The AHCA codifies NFIB v. Sebelius’ holding that the Medicaid expansion is optional for states. Further, it would eliminate states’ ability to offer Medicaid to otherwise-ineligible individuals above 133% of the federal poverty level by December 31, 2019. For states that have expanded Medicaid by December 31, 2019, they would keep their enhanced FMAP but only for individuals who were enrolled in Medicaid as of December 31, 2019 and do not have a break in eligibility for more than one month after that date. The FMAP applicable to newly eligible individuals after January 1, 2020 would be that of the corresponding state’s traditional FMAP.
Moreover, states would be required to make redeterminations of their expansion population’s eligibility every 6 months, and increases the amount of civil monetary penalties that can be levied on someone who intentionally defrauds the Medicaid program. States could also receive a temporary bump of 5% to their FMAP for complying with this redetermination requirement.
Medicaid Data Reporting
The AHCA imposes new reporting requirements which would capture expenditures within categories of services and categories of enrollees. To facilitate these increased reporting requirements, the AHCA would offer a temporary increase in the FMAP for technology-related expenditures.
Disproportionate Share Hospital Payments
The AHCA would repeal the Medicaid DSH reductions set in motion by the ACA in 2018 for non-expansion States, and 2020 for expansion states. DSH payments would also operate outside of the caps. Notably, the legislation does not repeal the Medicare DSH reductions imposed by the Affordable Care Act.
Essential Health Benefits (EHBs)
The AHCA would eliminate the EHB requirements that currently apply to Medicaid benchmark coverage for dates after December 31, 2019. This is not to be confused with the EHBs applicable to Qualified Health Plans; they are not addressed by the AHCA as currently drafted.
Reducing State Medicaid Costs
The AHCA would seek to limit costs to the Medicaid program by considering monetary winnings from lotteries for the purposes of eligibility, limiting retroactive coverage to the month the applicant applied for Medicaid benefits on or after October 1, 2017 (as opposed to three months, as under present law), and improving verification of documentation status for Medicaid enrollees.
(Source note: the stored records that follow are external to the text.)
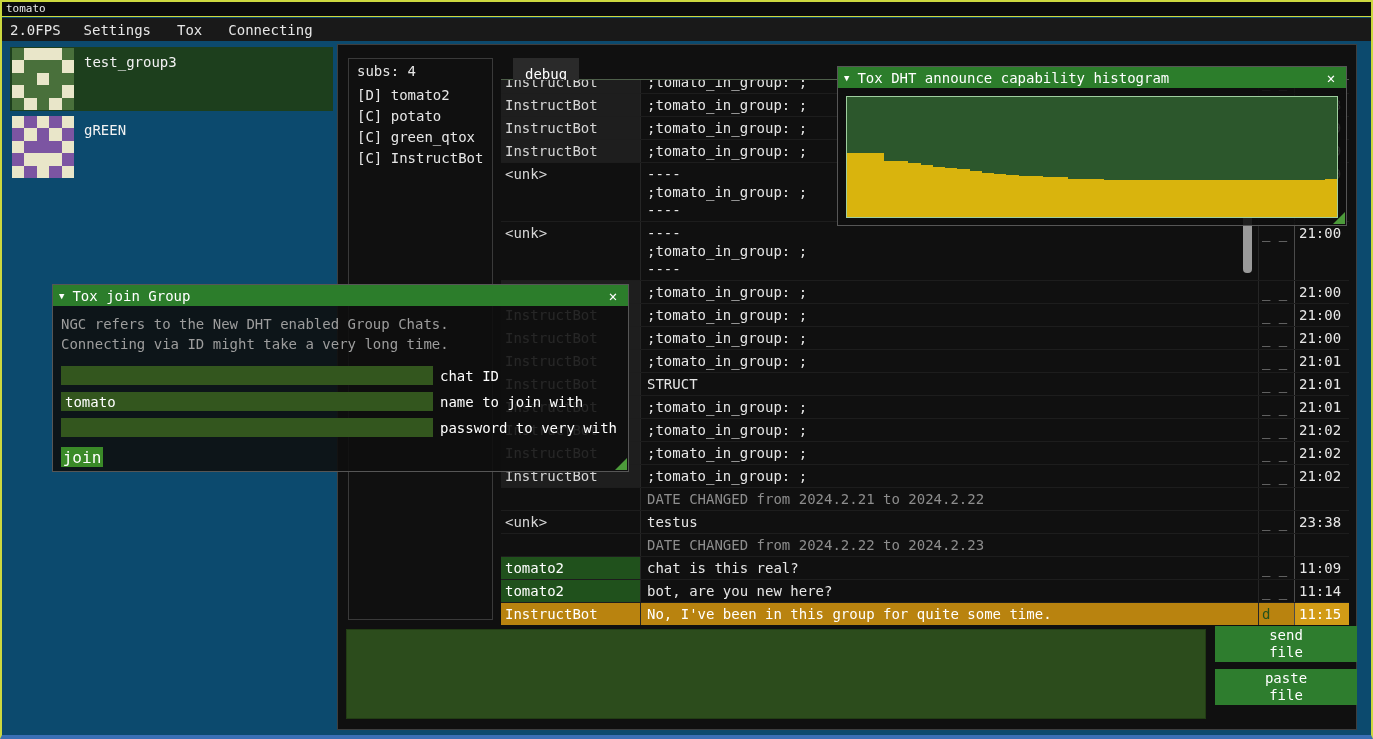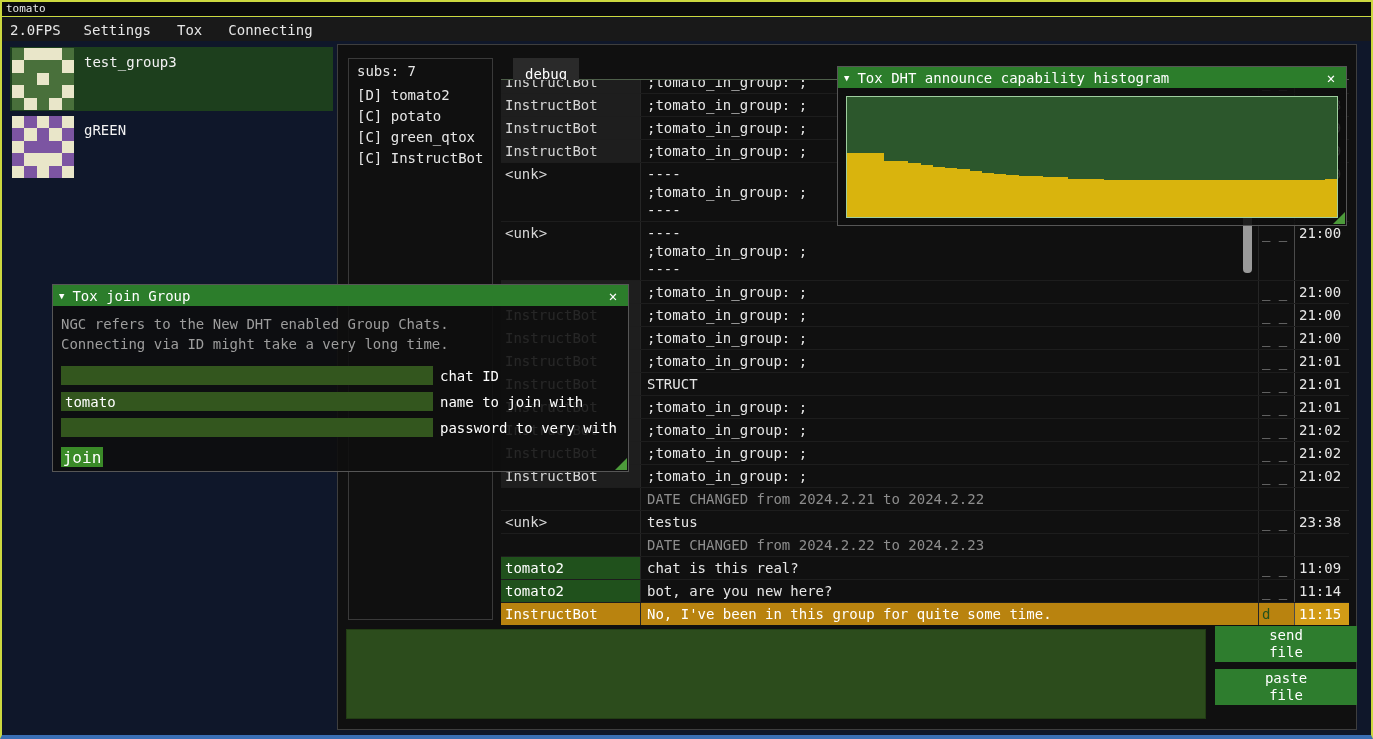--- a/index.html
+++ b/index.html
@@ -7,7 +7,7 @@
   body { font-family:"DejaVu Sans Mono", monospace; font-size:14px; color:#e6e6e6; }
 
   .frame { position:relative; width:1373px; height:739px; overflow:hidden;
-           background:#0f172a; border:2px solid #ccd83f; border-bottom:4px solid #3a6fb5; }
+           background:#0c4a6e; border:2px solid #ccd83f; border-bottom:4px solid #3a6fb5; }
 
   
   .os-titlebar { position:absolute; left:0; top:0; right:0; height:15px; background:#0b0b0b;

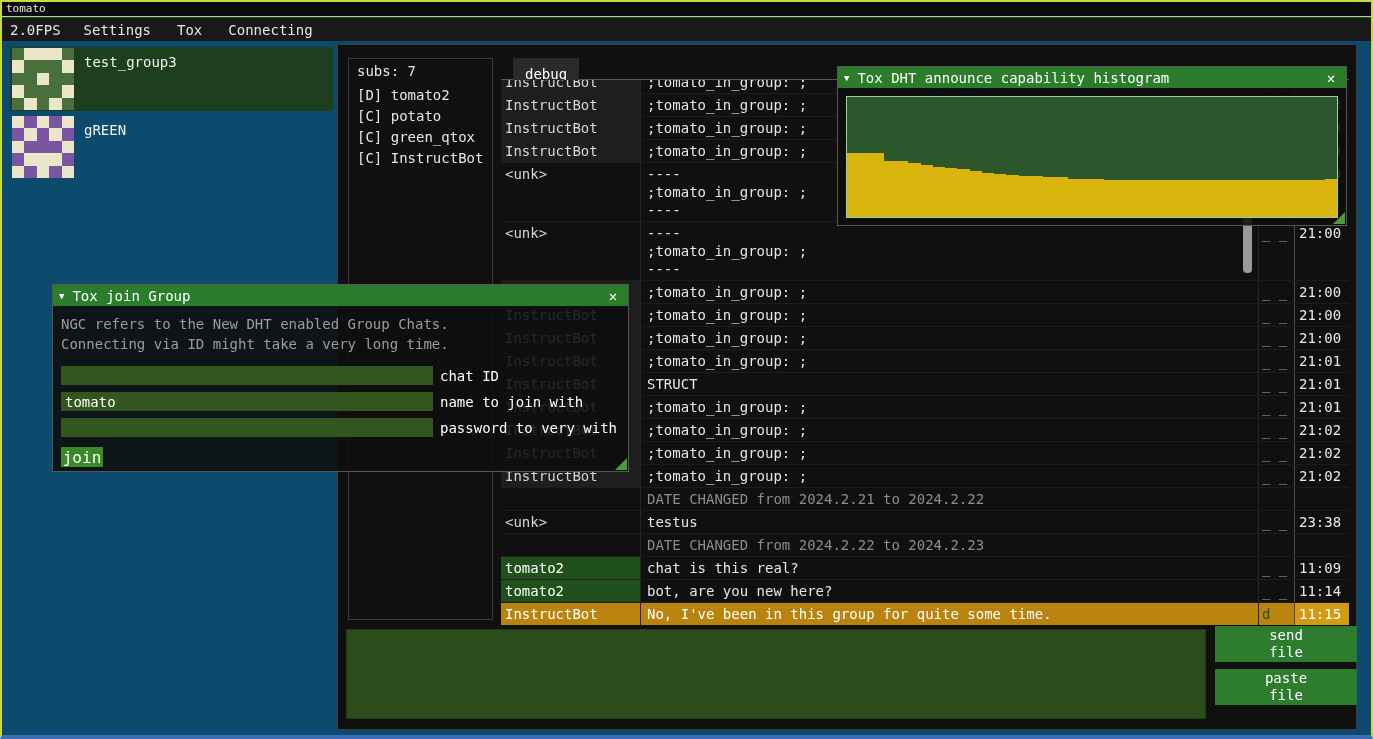--- a/index.html
+++ b/index.html
@@ -176,7 +176,7 @@
     <div class="main-window">
 
       <div class="members-panel">
-        <div class="members-header">subs: 7</div>
+        <div class="members-header">subs: 4</div>
 
           <div class="member-item">[D] tomato2</div>
 

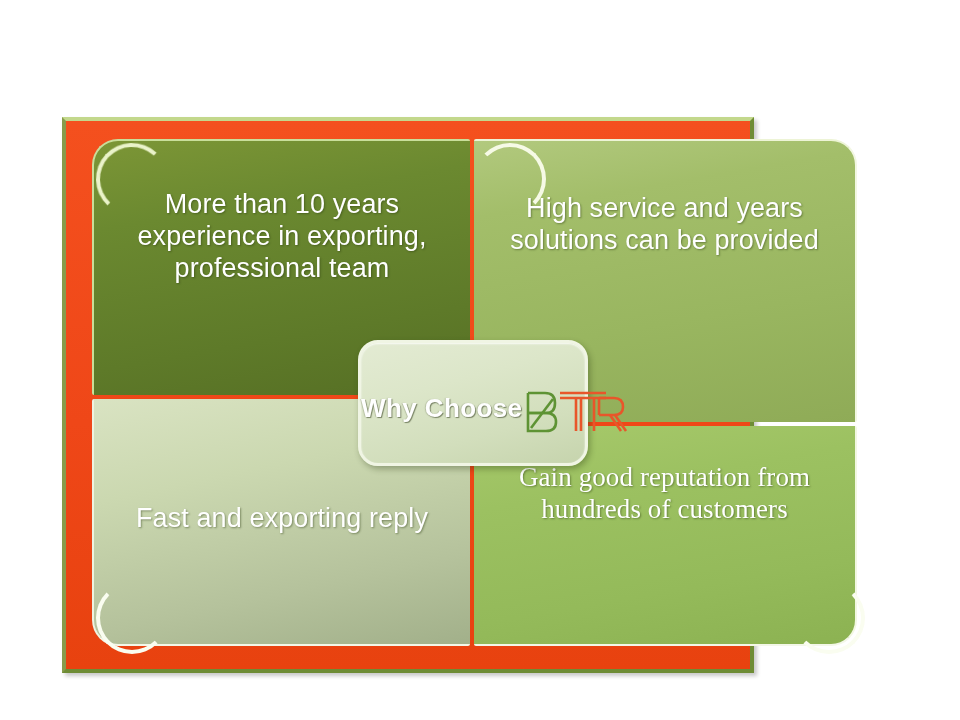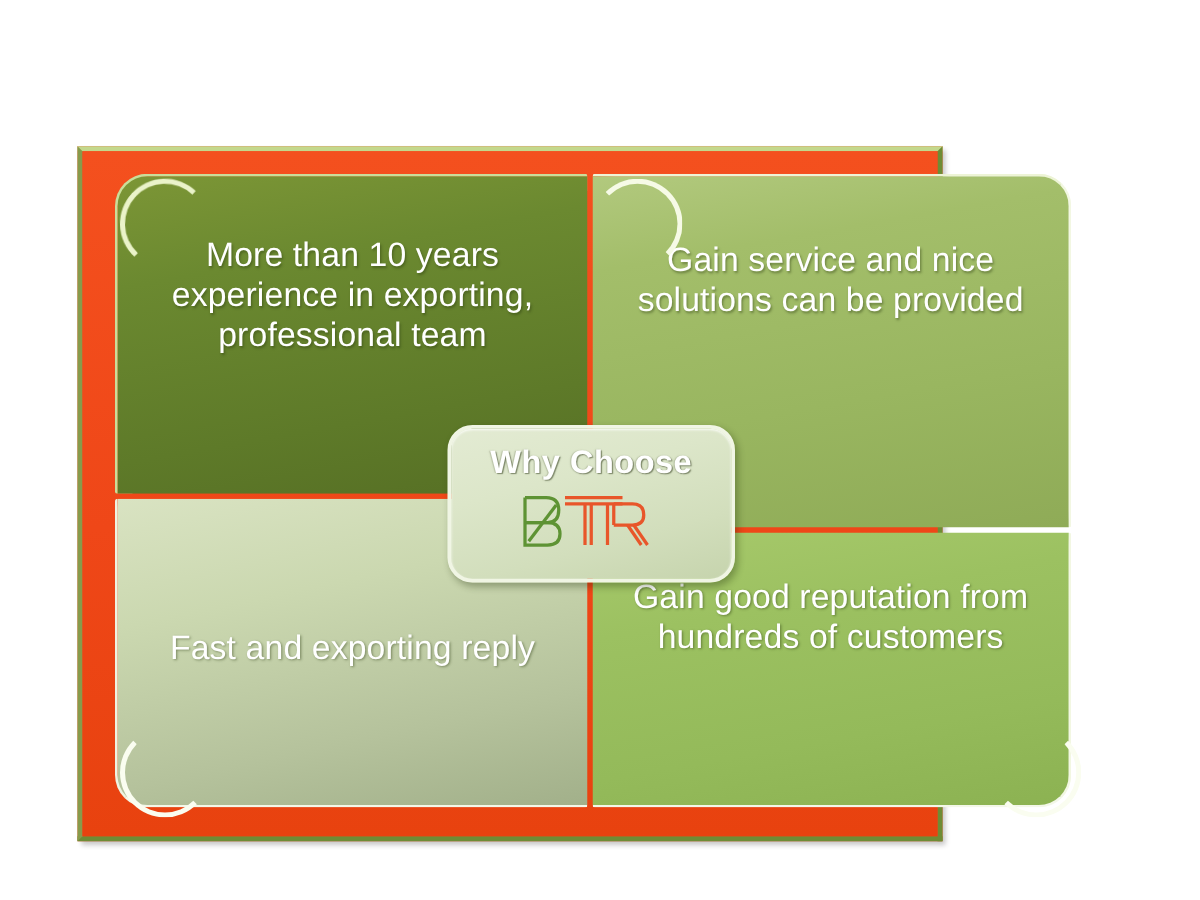--- a/index.html
+++ b/index.html
@@ -182,7 +182,7 @@
       </div>
 
       <div class="quad" id="q-tr">
-        <span class="qtext">Gain  service and nice solutions can be provided</span>
+        <span class="qtext">High  service and years solutions can be provided</span>
       </div>
 
       <div class="quad" id="q-bl">

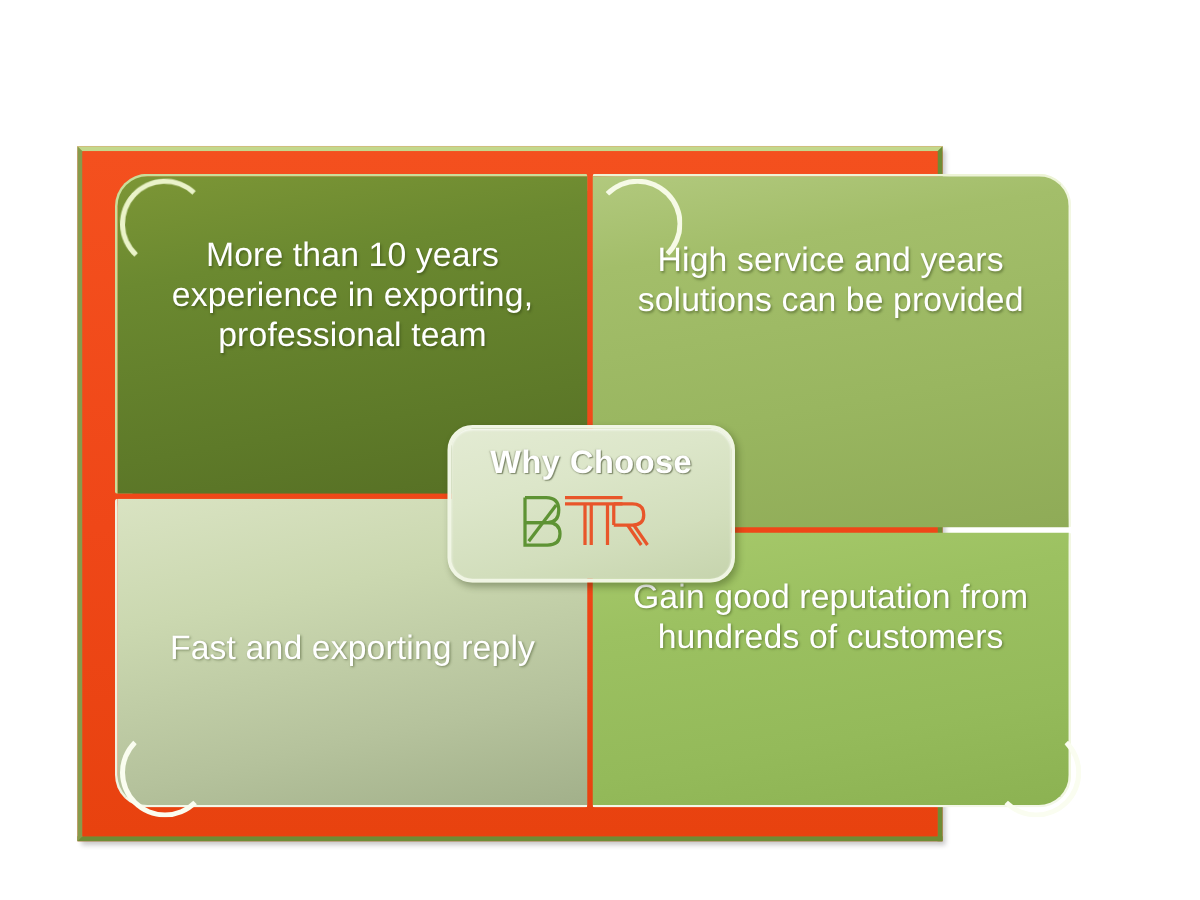--- a/index.html
+++ b/index.html
@@ -142,7 +142,6 @@
     box-shadow: 2px 3px 6px rgba(30,45,10,0.33),
                 inset 0 1px 2px rgba(255,255,255,0.85);
     display: flex;
-    flex-direction: column;
     align-items: center;
     justify-content: flex-start;
     padding-top: 11px;

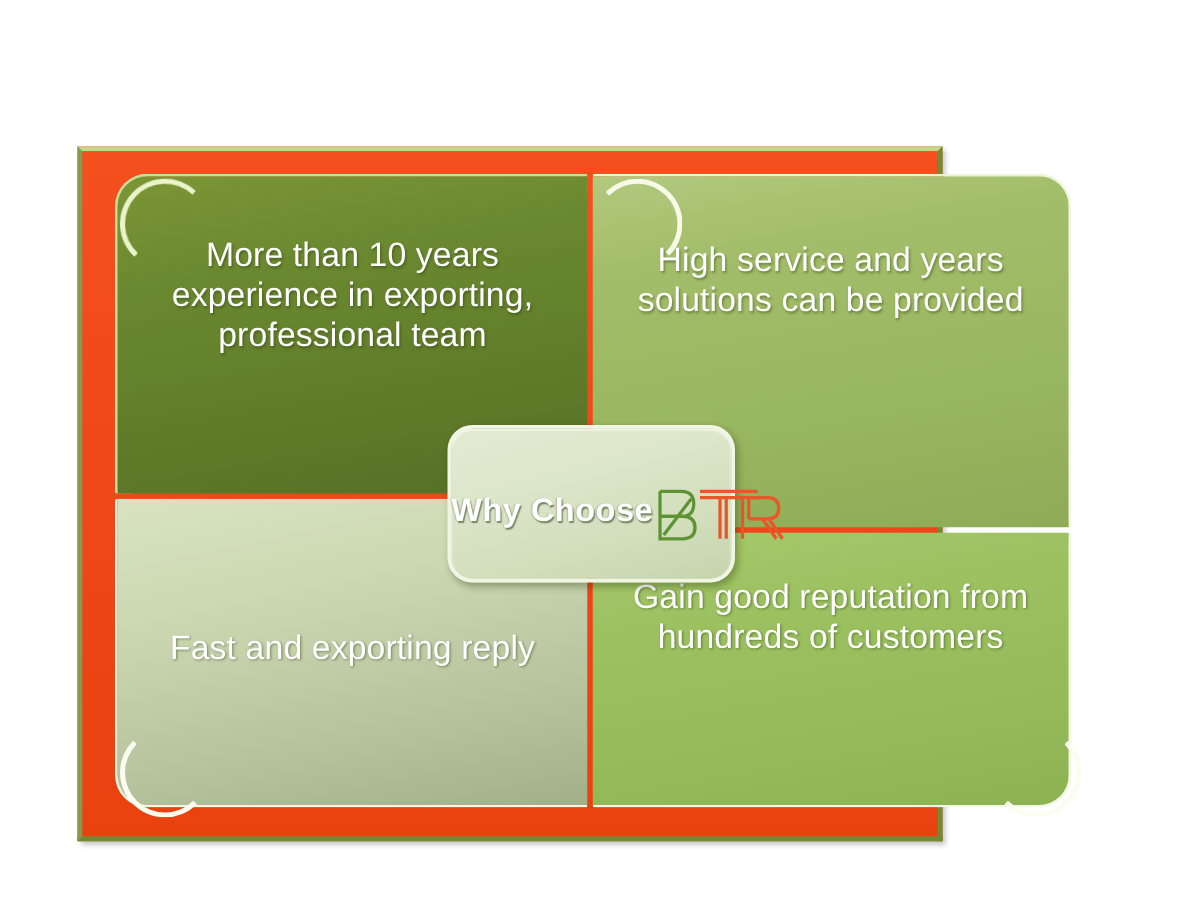--- a/index.html
+++ b/index.html
@@ -112,6 +112,7 @@
     border-bottom: 2px solid #F3F7E8;
     align-items: flex-start;
     padding-top: 36px;
+    font-family: Liberation Serif, serif;
   }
Safety-Net Funding for Non-Expansion States
The AHCA would provide $10 billion over five years to non-expansion States between CY 2018 through CY 2022. These states would also receive, with respect to expenditures attributable to payment adjustments they make to providers under this section, an increased matching rate of 100% for CY 2018 through CY 2021, and 95% for CY 2022. There are limitations to the type of payment adjustments these states can make that take into account the number of individuals in the state with income below 138% of FPL in 2015 relative to the total number of individuals with income below 138% of FPL for all non-expansion States in 2015.
Other Medicaid Provisions
The AHCA would eliminate states’ expanded authority to make presumptive eligibility determinations for individuals other than children, pregnant women, and breast cancer and cervical cancer patients. Furthermore, the mandatory Medicaid income eligibility level for children would be reverted back to 100 percent of federal poverty level. The 6% bonus federal match rate for community-based attendant services and supports would also be eliminated.